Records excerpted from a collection
____
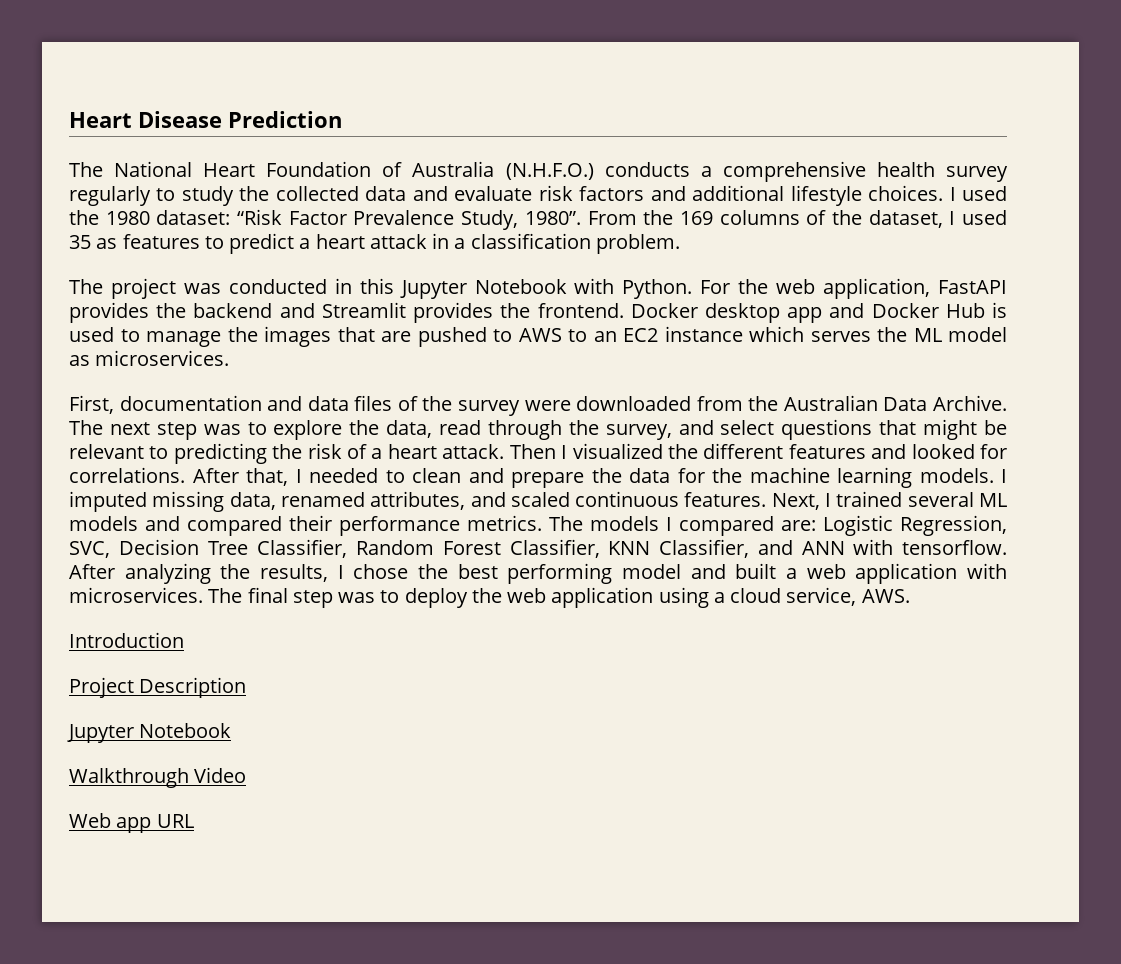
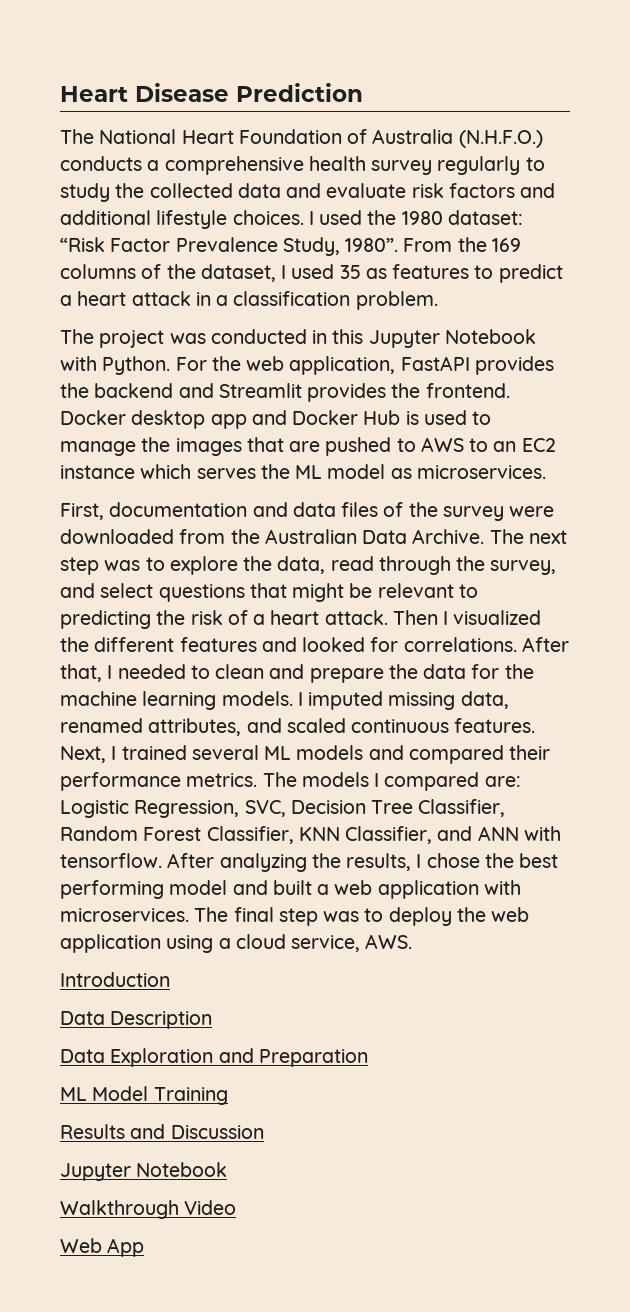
- Project Description
+ Data Description
+ Data Exploration and Preparation
+ ML Model Training
+ Results and Discussion
- Web app URL
+ Web App

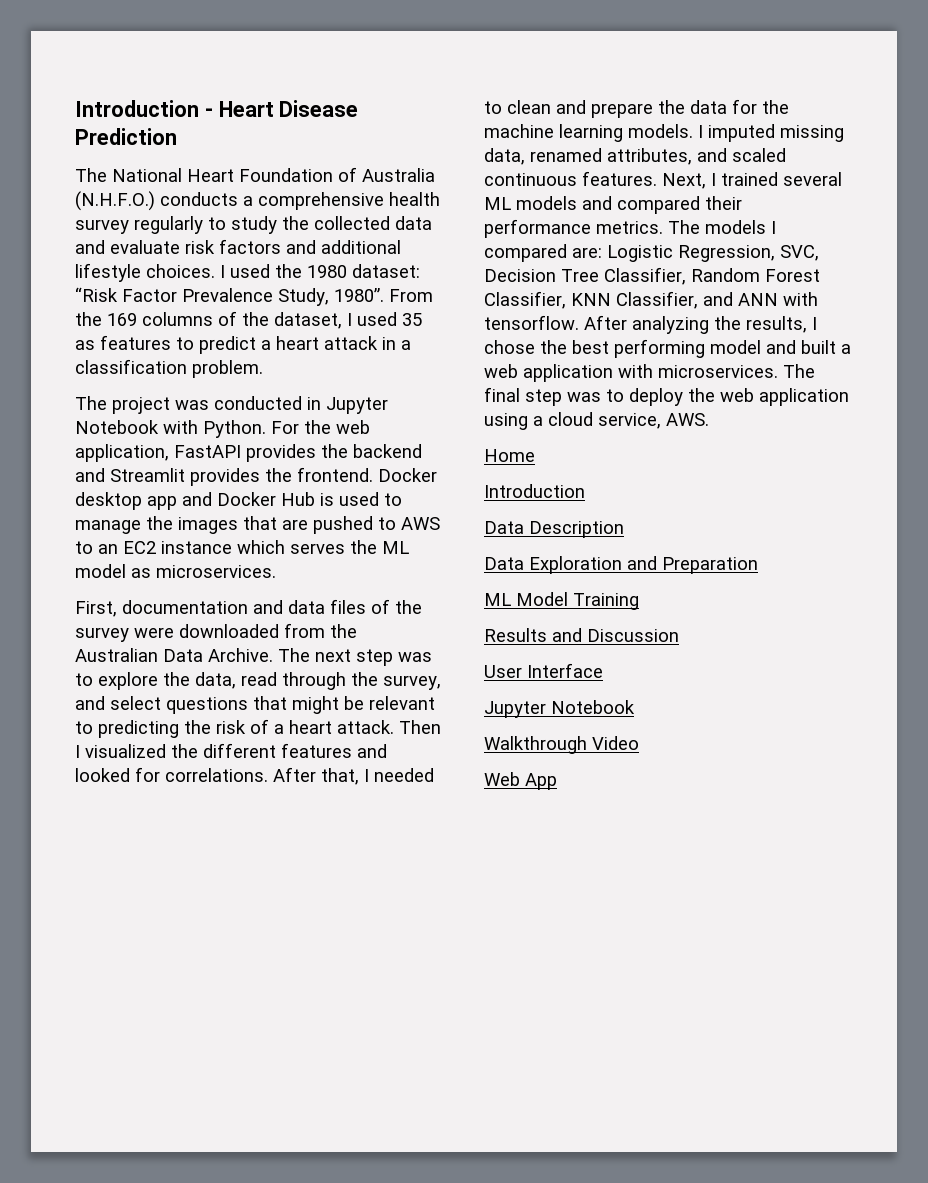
- Heart Disease Prediction
+ Introduction - Heart Disease Prediction
- The project was conducted in this Jupyter Notebook with Python.
+ The project was conducted in Jupyter Notebook with Python.
+ Home
+ User Interface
____
**What you need to do:**
Every entry, exactly as written: transcribe it, passing over any pictures.

**Result:**
- Project Description
+ Data Description
+ Data Exploration and Preparation
+ ML Model Training
+ Results and Discussion
- Web app URL
+ Web App

- Heart Disease Prediction
+ Introduction - Heart Disease Prediction
- The project was conducted in this Jupyter Notebook with Python.
+ The project was conducted in Jupyter Notebook with Python.
+ Home
+ User Interface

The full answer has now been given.